Michael Joiner (joiner at wrote:
: I am using a fairly standard PCR protocol to produce DNA which I am then
: checking by running the reaction product on a 0.5X TBE 2% agarose gel,
: identifying the band of interest, then cutting this out and extracting the
: DNA with the GeneClean kit. I have two problems.
: First, before running on the gel, I reduce the volume of the PCR reaction
: product from 40 microliters by adding NaOAC to 300mM, 2 volumes of EtOH,
: precipitating and spinning, then resuspending the "pellet" in 10
: microliters of water to which I add 2 microliters of "Manniatis type II"
: loading buffer. However, many times this has produced a gel which looks as
: if much of the DNA has remained in the well and with considerable smearing
: rather than nice discreet bands. Sometimes though, it does work OK.

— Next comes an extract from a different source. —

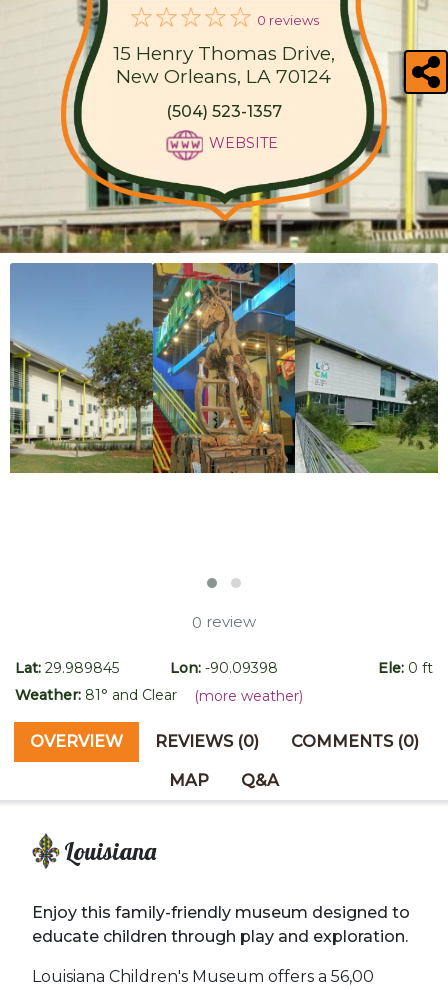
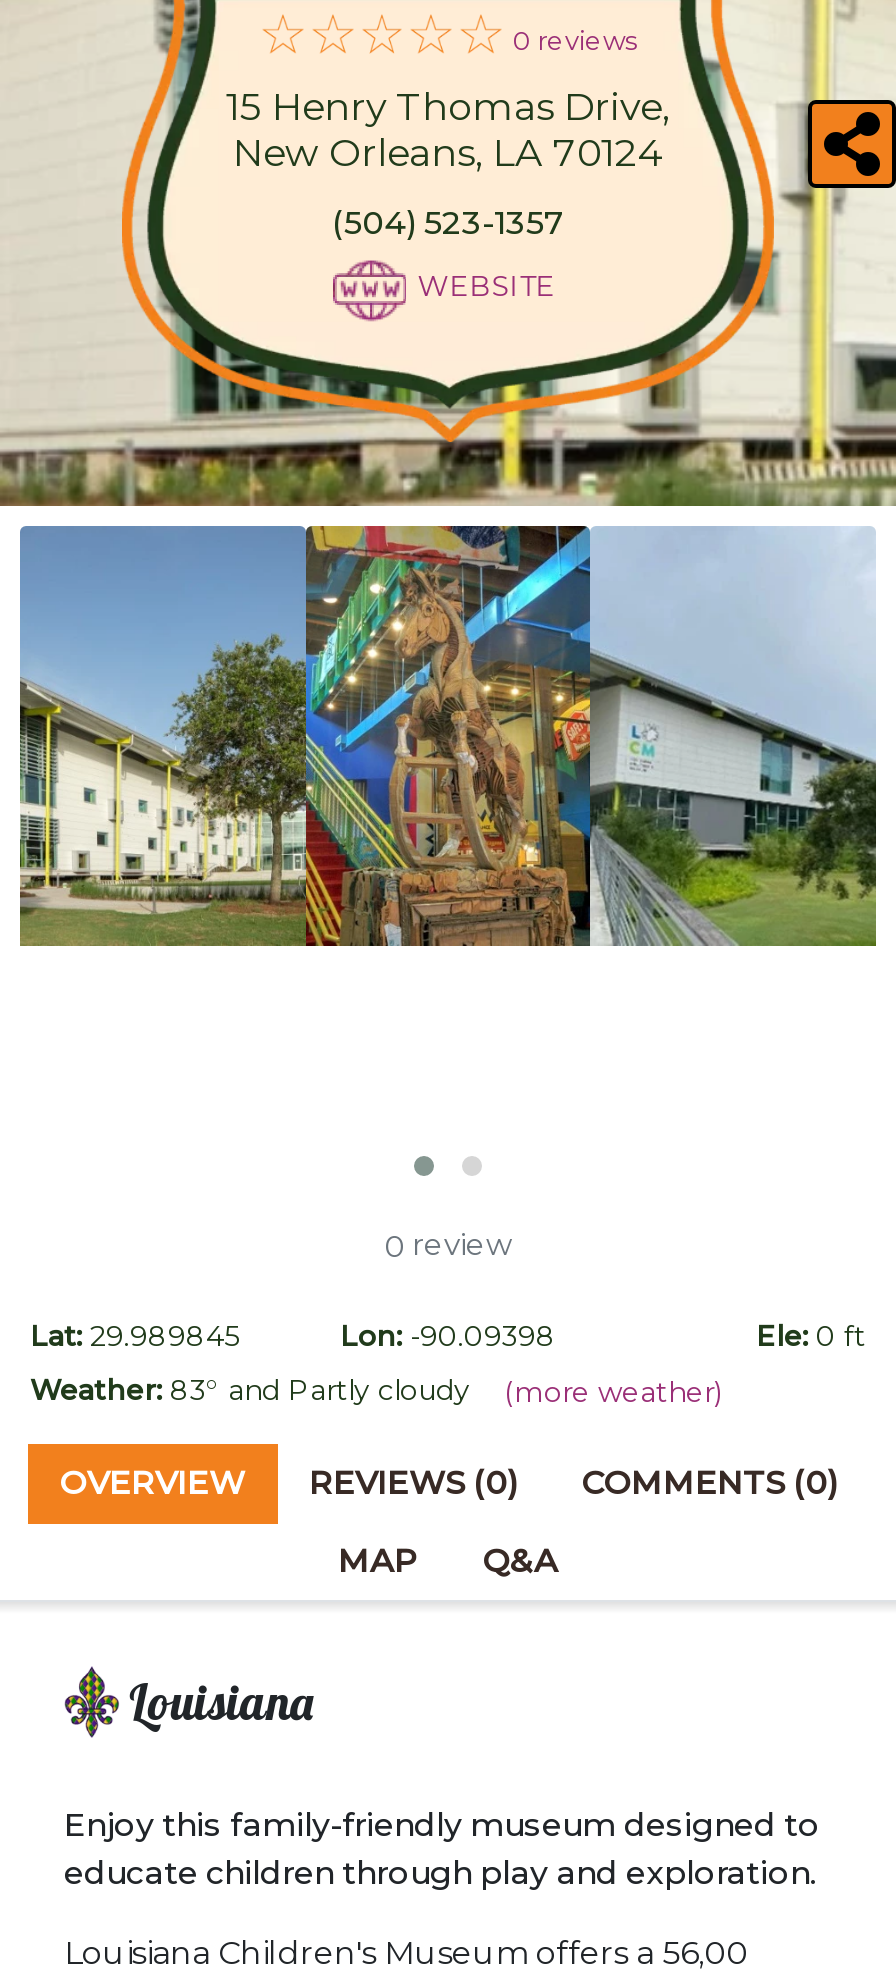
- Weather: 81° and Clear
+ Weather: 83° and Partly cloudy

	1) There should be no need to concentrate the DNA prior to running
the gel.  In fact, it is probably detrimental.  If you are using a 2% gel,
I assume you have a very small PCR product, like less than 400 base pairs,
and this will not precipitate as eficiently as larger DNA.  A good PCR
reaction should produce enough DNA that 1/10 th of the reaction should
give you a nice strong band on a gel.  If you are not getting that, then
there is something wrong with the PCR reaction and you should fix that,
rather than trying to load the whole reaction in one lane.
	2) I doubt it is the precipitation step that causes some samples
to look bad, while others look good.  I bet that if you run a fraction
of the reactions prior to precipitation, you will see that the same
ones that look good after precipitation, also look fine before 

: The second problem is that a further round of reamplification on the
: GeneCleaned product has never produced decent results. I can't understand
: why this should be.

	1) Why are you re-amplifying?  In my experience this is a very 
bad idea.  Taq and other polymerases can mis-incorporate and lead to
"PCR artifact" mutations.  You should try to get the first round of
PCR to give a good strong product, rather than trying to re-amplify.
	2) GeneClean is quite poor at recovering very small fragments
of DNA.  Expect somewhere between 20% and 50% recovery.
	3) What does your re-amplification look like?  If you are
getting a smear of larger size DNA than expected, it is because you
are adding too much template and going too many cycles.  I find that
1/100 th or less of the first reaction product is plenty.  If you
use too much template, the second reaction will give you a good product
band after about 5 cycles, but this will dissapear by 10 or 15 cycles.
I discovered this by taking 1/10 th aliquots out of the reaction tube
after 5, 10, 15, 20 and 25 cycles and running each on a gel.  If I uses
picomole quantities of template the peak ocurred at about 15-20 cycles,
but if I used micromole quantities of starting template the peak was at
5-10 cycles and there was no product of the correct size remaining after
15-20 cycles.
	This also applies to amplification from plasmid DNA.  Too much is
not a good thing.  Too much template, too many cycles, or too much
polymerase can all result in poor yeild of the desired product.
Titrate your template, your polymerase, and the number of cycles.  
You will find that a little is good, and more does not make it better.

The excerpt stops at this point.